Identify all lines below that hold "Druckluft" and collect them.

Detected change data

┄┄┄┄┄┄┄┄┄┄┄┄┄┄┄┄┄┄┄┄

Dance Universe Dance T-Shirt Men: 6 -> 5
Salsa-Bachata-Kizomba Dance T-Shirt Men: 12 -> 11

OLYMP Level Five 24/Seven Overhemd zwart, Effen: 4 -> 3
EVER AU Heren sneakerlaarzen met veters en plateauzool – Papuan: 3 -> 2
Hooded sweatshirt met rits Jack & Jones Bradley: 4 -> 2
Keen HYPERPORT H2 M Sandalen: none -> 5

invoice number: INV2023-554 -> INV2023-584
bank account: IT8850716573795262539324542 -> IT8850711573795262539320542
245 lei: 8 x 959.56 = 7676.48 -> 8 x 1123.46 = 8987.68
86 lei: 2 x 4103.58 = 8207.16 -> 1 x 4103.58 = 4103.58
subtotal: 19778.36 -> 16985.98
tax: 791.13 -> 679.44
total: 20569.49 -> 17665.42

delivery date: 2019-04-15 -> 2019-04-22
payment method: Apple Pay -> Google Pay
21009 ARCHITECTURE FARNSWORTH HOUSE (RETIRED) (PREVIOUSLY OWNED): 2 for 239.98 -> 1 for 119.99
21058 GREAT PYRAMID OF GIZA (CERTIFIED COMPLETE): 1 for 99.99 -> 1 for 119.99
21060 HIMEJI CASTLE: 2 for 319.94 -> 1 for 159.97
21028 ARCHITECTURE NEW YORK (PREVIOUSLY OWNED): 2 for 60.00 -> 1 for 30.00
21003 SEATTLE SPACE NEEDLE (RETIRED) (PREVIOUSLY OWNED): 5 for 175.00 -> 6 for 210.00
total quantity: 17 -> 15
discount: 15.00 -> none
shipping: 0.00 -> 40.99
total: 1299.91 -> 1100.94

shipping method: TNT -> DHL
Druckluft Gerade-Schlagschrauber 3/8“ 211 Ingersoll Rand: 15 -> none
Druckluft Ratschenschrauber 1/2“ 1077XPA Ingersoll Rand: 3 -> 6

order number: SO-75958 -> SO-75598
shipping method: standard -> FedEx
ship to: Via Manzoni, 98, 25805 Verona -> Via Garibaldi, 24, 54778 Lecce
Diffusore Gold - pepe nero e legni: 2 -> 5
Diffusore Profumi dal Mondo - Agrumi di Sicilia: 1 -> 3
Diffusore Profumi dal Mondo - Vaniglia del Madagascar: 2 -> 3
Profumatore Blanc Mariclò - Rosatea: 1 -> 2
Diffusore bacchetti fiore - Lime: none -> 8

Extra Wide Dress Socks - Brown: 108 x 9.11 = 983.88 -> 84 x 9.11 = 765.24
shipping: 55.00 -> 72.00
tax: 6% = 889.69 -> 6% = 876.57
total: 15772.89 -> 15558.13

┄┄┄┄┄┄┄┄┄┄┄┄┄┄┄┄┄┄┄┄

■ Task solution:
Druckluft Gerade-Schlagschrauber 3/8“ 211 Ingersoll Rand: 15 -> none
Druckluft Ratschenschrauber 1/2“ 1077XPA Ingersoll Rand: 3 -> 6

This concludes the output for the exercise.